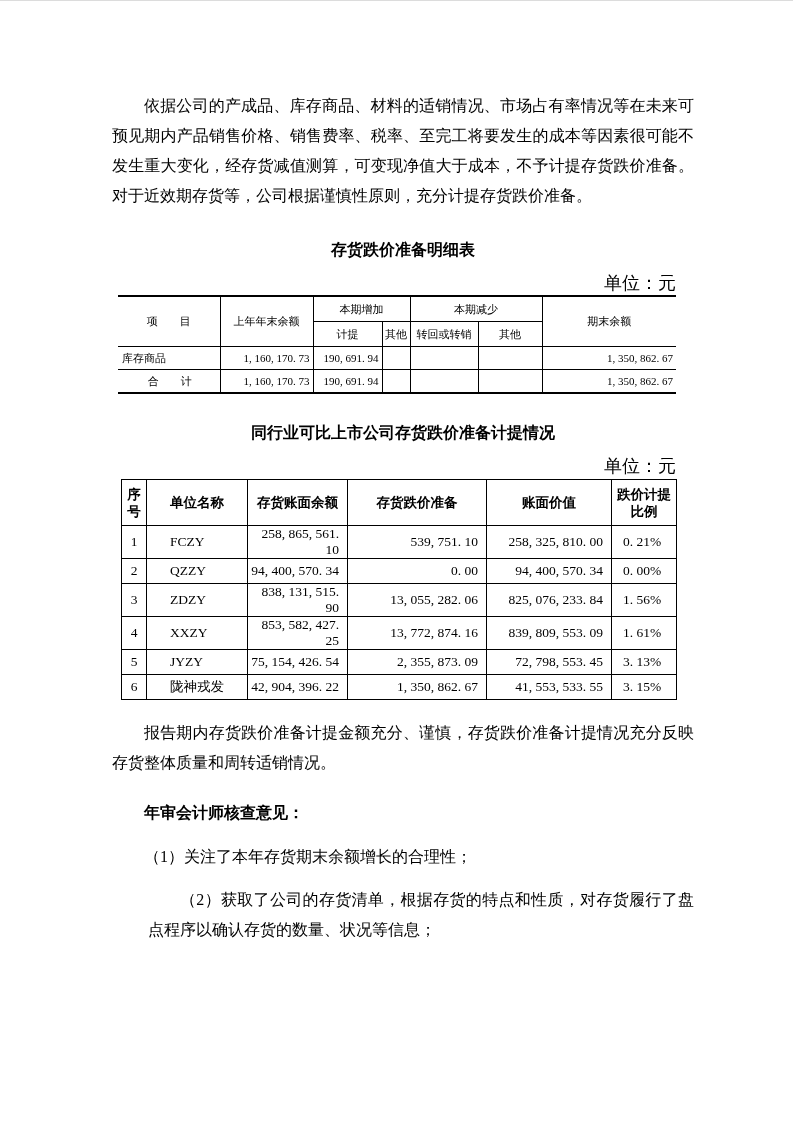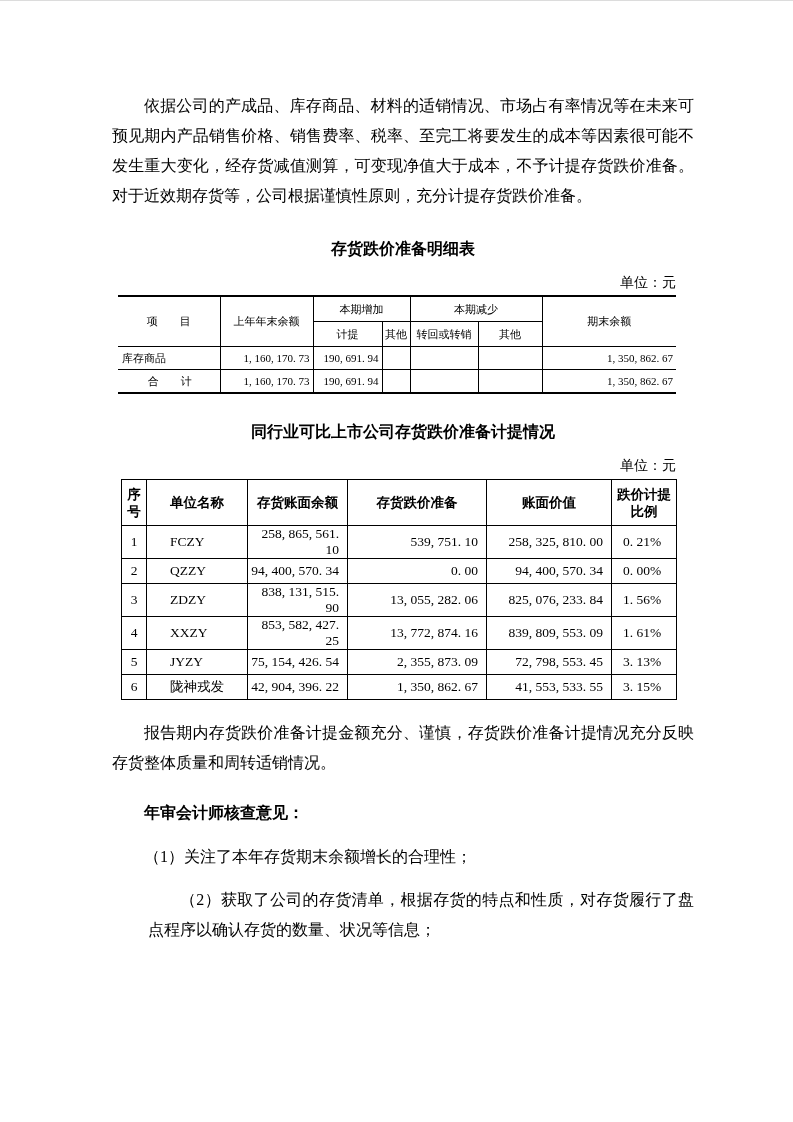--- a/index.html
+++ b/index.html
@@ -23,28 +23,28 @@
     text-align: justify;
     text-indent: 2em;
     color: #000000;
   }
   .tbl-title {
     margin: 27px 0 0 0;
     font-size: 16px;
     line-height: 24px;
     font-weight: bold;
     text-align: center;
-    font-family: Liberation Mono, monospace;
+    font-family: Liberation Serif, serif;
   }
   .tbl-title.second { }
   .unit-row {
     margin-top: 12px;
     text-align: right;
     padding-right: 18px;
-    font-size: 14px;
+    font-size: 18px;
     line-height: 18px;
   }
   table { border-collapse: collapse; table-layout: fixed; }
   th, td { padding: 0 2px; overflow: hidden; }
 
   
   .t1 { margin-top: 3px; margin-left: 6px; width: 558px;
         border-top: 2.5px solid #000; border-bottom: 2.5px solid #000; }
   .t1 th, .t1 td { border: 1px solid #000; font-size: 11px; }
   .t1 th { font-weight: normal; text-align: center; height: 24px; line-height: 17px; }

-------

> _EXERCISE INSTRUCTIONS_: Print all the entries again exactly as written, but without the pictures.

> _THE ANSWER_:
--- a/index.html
+++ b/index.html
@@ -23,28 +23,28 @@
     text-align: justify;
     text-indent: 2em;
     color: #000000;
   }
   .tbl-title {
     margin: 27px 0 0 0;
     font-size: 16px;
     line-height: 24px;
     font-weight: bold;
     text-align: center;
-    font-family: Liberation Mono, monospace;
+    font-family: Liberation Serif, serif;
   }
   .tbl-title.second { }
   .unit-row {
     margin-top: 12px;
     text-align: right;
     padding-right: 18px;
-    font-size: 14px;
+    font-size: 18px;
     line-height: 18px;
   }
   table { border-collapse: collapse; table-layout: fixed; }
   th, td { padding: 0 2px; overflow: hidden; }
 
   
   .t1 { margin-top: 3px; margin-left: 6px; width: 558px;
         border-top: 2.5px solid #000; border-bottom: 2.5px solid #000; }
   .t1 th, .t1 td { border: 1px solid #000; font-size: 11px; }
   .t1 th { font-weight: normal; text-align: center; height: 24px; line-height: 17px; }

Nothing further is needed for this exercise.